Lockheed Martin Awarded GPS III
D Ninja writes "Yesterday, Lockheed Martin was awarded the $1.4 billion Air Force contract to build the next-generation global positioning satellite system. This occurred after a series of delays as the Air Force decided between Lockheed and the competing bidding contractor, Boeing Co. 'GPS III, will give new navigation warfare (NAVWAR) capabilities to shut off GPS service to a limited geographical location while providing GPS to US and allied forces. GPS III will offer significant improvements in navigation capabilities by improving interoperability and jam resistance. The procurement of the GPS III system is planned for multiple blocks, with the GPS IIIA portion currently underway. GPS IIIA includes all of the GPS IIF capability plus up to a ten-fold increase in signal power, a new civil signal compatible with the European Union's Galileo system, and a new spacecraft bus that will allow a growth path to future blocks.'"
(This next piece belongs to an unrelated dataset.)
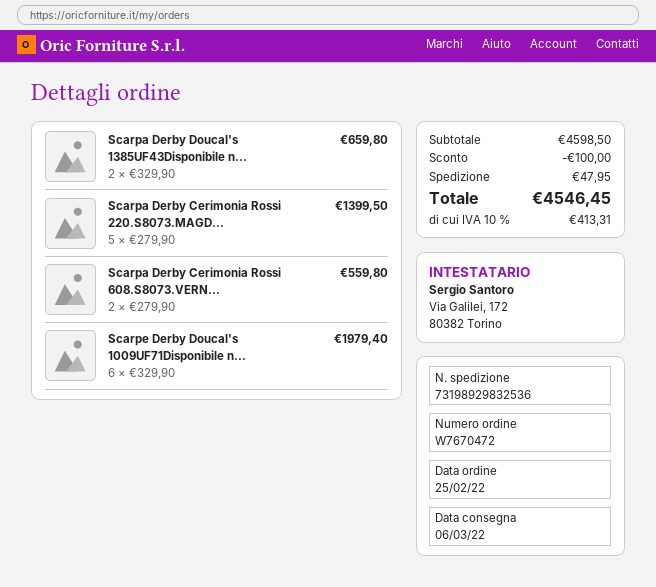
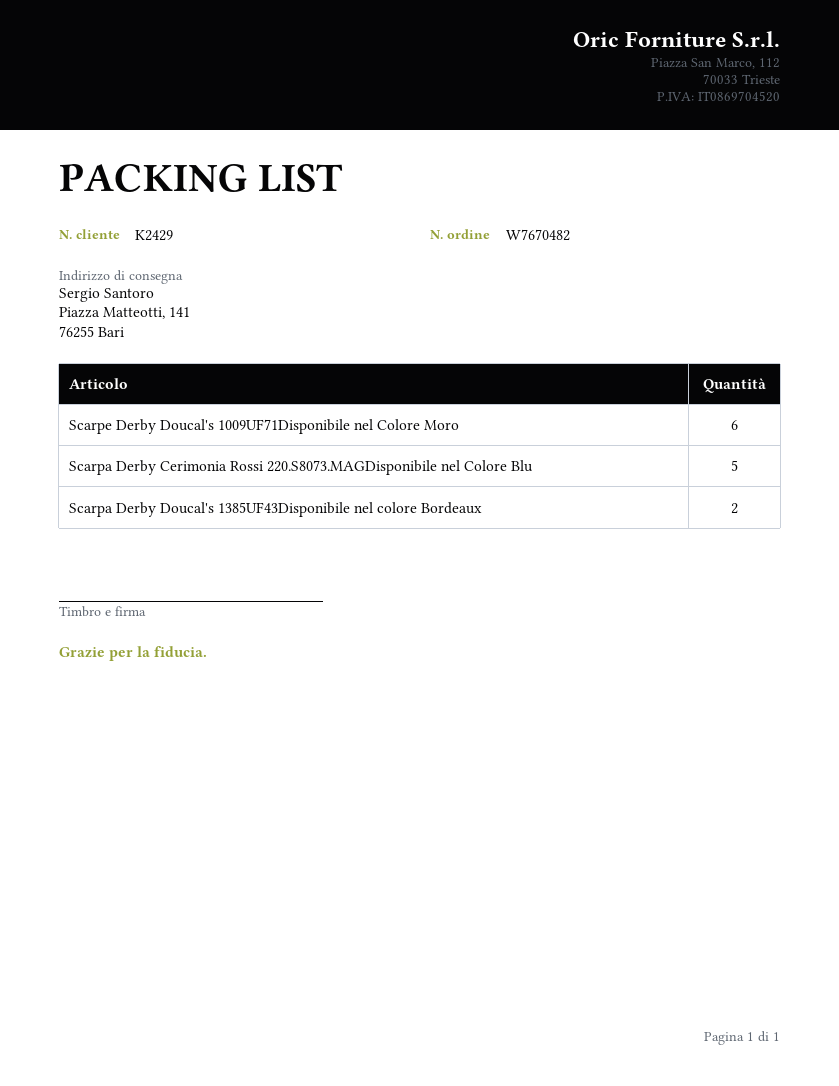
order number: W7670472 -> W7670482
Scarpa Derby Cerimonia Rossi 608.S8073.VERN...: 2 -> none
I thought that they were moving away from this. They're launching new satellites for the current system with this turned off.
What's the word on this?
Seriously - lost the in air refueler contract to Airbus (or NVS or whoever)- lost this contract to Lockhead - What is the deal?
Prediction: The real iPhone killer is going to be sex robots from Japan. Think about it.
Why didn't they have NASA build it? They're not for profit and always want more money to do stuff. Any company is obviously making money off it while NASA wouldn't be. Plus, they kinda know a bit about space and satellites.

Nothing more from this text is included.